Tuesday, April 9, 2019

John R. Neill onboard the ARGOSY

Today we're looking at one of the earliest biographical pieces written on John R. Neill - and this one was written by Neill himself. The autobiographical sketch was published in the November 8, 1930 issue of Argosy Magazine, a monthly collection and serialization of adventure stories. In many issues they had a feature called "The Men Who Make the Argosy." Below you can see and read John R. Neill's moment in the Argosy spotlight. Click on the image to enlarge for easier reading.

John R. Neill bio in ARGOSY MAGAZINE November 8, 1930.

The biographical piece is loaded with information and detail. Neill begins by discussing his early art education at the Pennsylvania Academy of Fine Arts and his brief stint in medical school, followed by his close friendship with fellow illustrator Joseph Clement Coll and their early careers working as newspaper artists.

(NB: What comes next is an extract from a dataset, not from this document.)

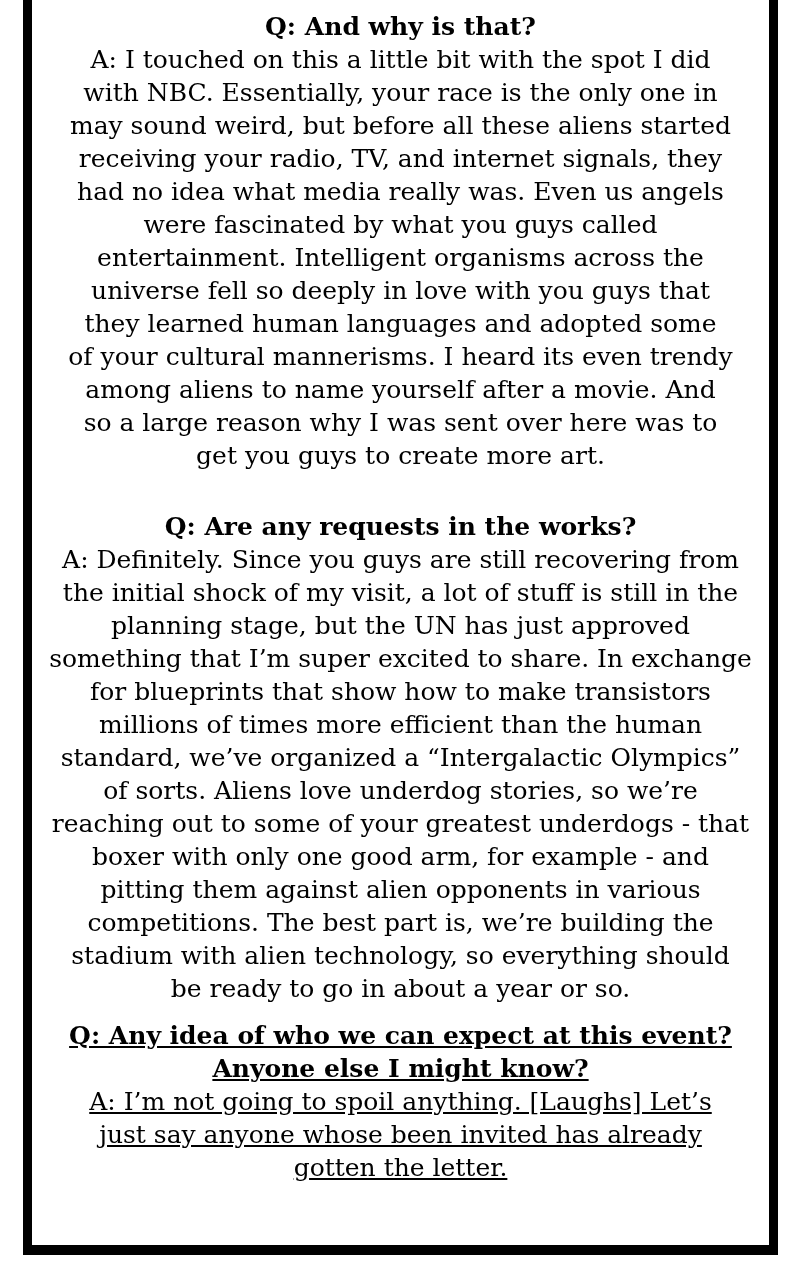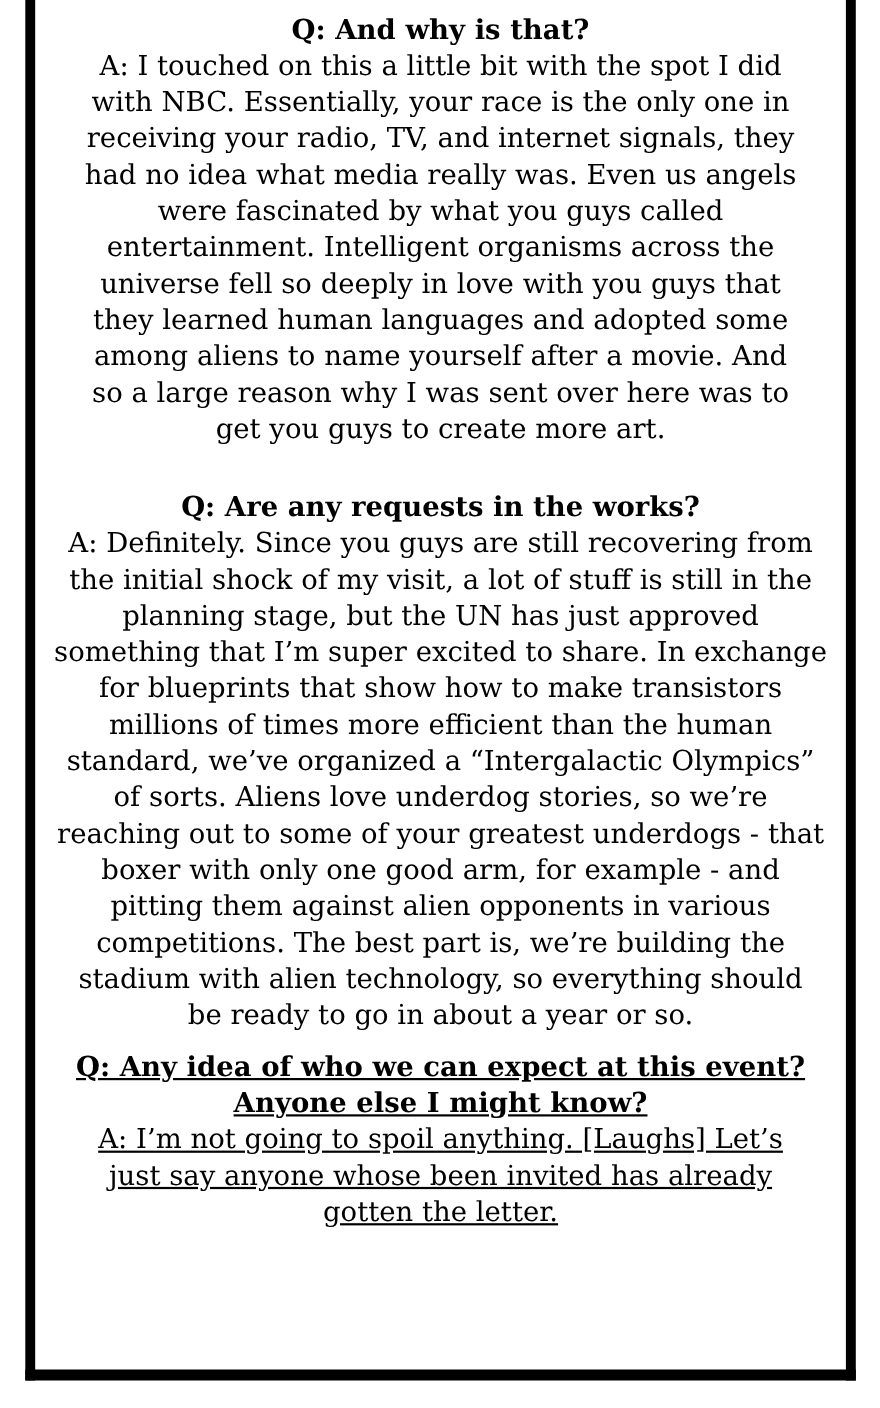"may sound weird, but before" div.text-line { html: none -> <div>may sound weird, but before all these aliens started</div> }
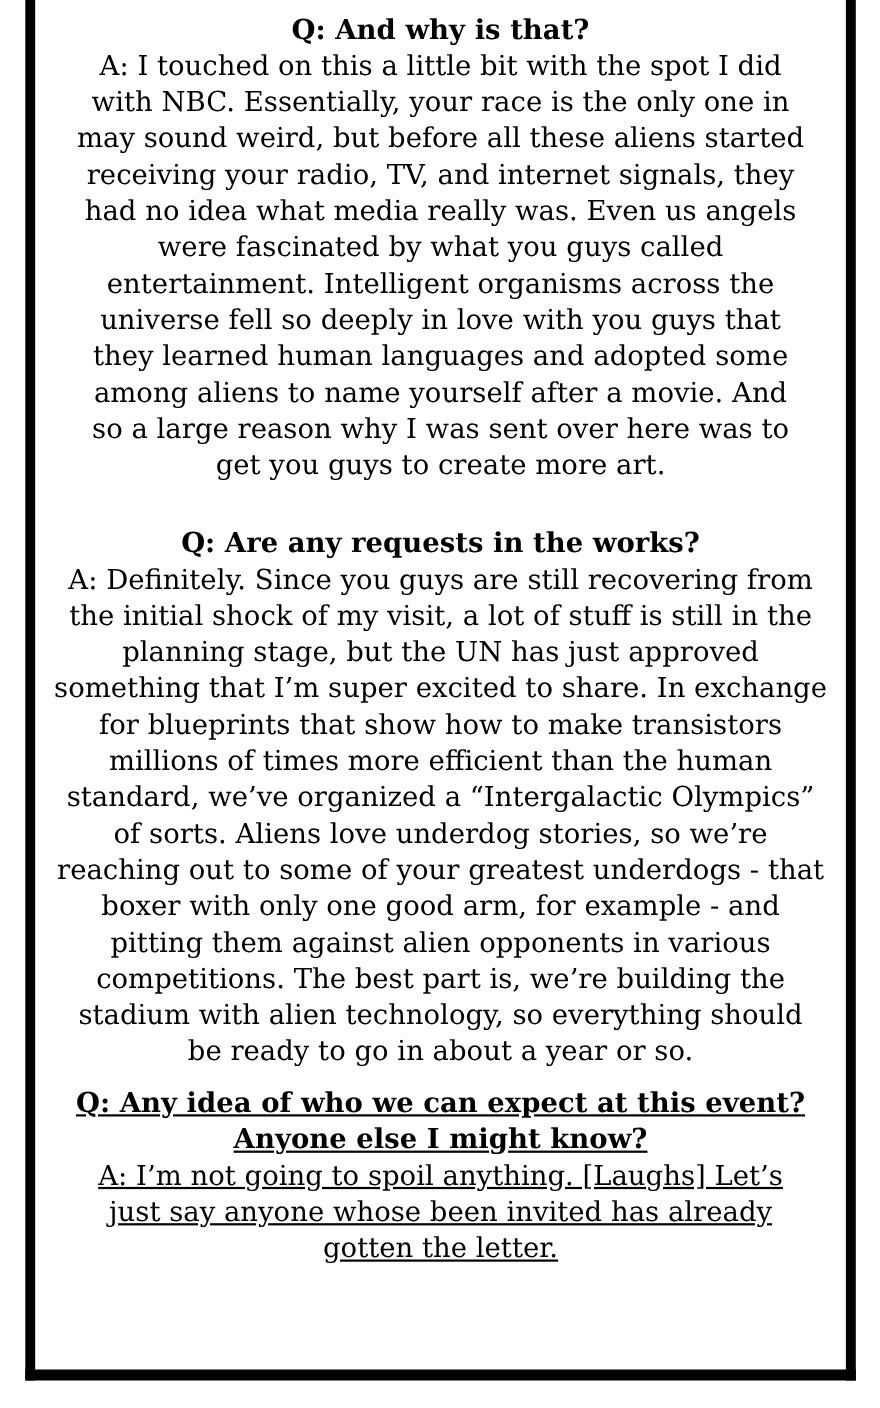"of your cultural mannerisms. I" div.text-line { html: none -> <div>of your cultural mannerisms. I heard its even trendy</div> }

Neill begins discussing his Oz career by stating, "The stage was blazing the success of L. Frank Baum's 'Wizard of Oz' at this time and for some reason the publishers lit on me to illustrate a sequel to 'The Wizard.'" Of course Neill knew of Wizard primarily from the Broadway musical first! The show was at the height of its popularity in late 1903 and 1904 when Neill began work on his first Oz book The Marvelous Land of Oz.

Neill's endpaper design showing the stars of the 1903 WIZARD OF OZ.

Neill goes on to mention that he's now entertaining his own children with the Oz books, talks of his incredible success as he moved his career to high-end magazine work from the mid-teens through the 1920s working for The Saturday Evening Post, Pictorial Review, Ladies' Home Journal, and The Delineator - and how he poured many of the magazine's lucrative paychecks into building apartments in New York City.

In the mid-'20s Neill began designing a new home for himself and his growing family in Great Neck, Long Island, but stopped work on the house project to invest in a silver mine in Mexico! Read the article above to see how THAT went.

By the November of 1930 when this article appeared the 1929 stock market crash was a year old and much of Neill's best paying (and most beautiful!) magazine work had come to an end.

We will have much more on Neill's life and career as the blog proceeds - so keep checking back. And please visit our on-line store featuring many wonderful original paintings, pen-and-inks, and other wonderful drawings by John R. Neill!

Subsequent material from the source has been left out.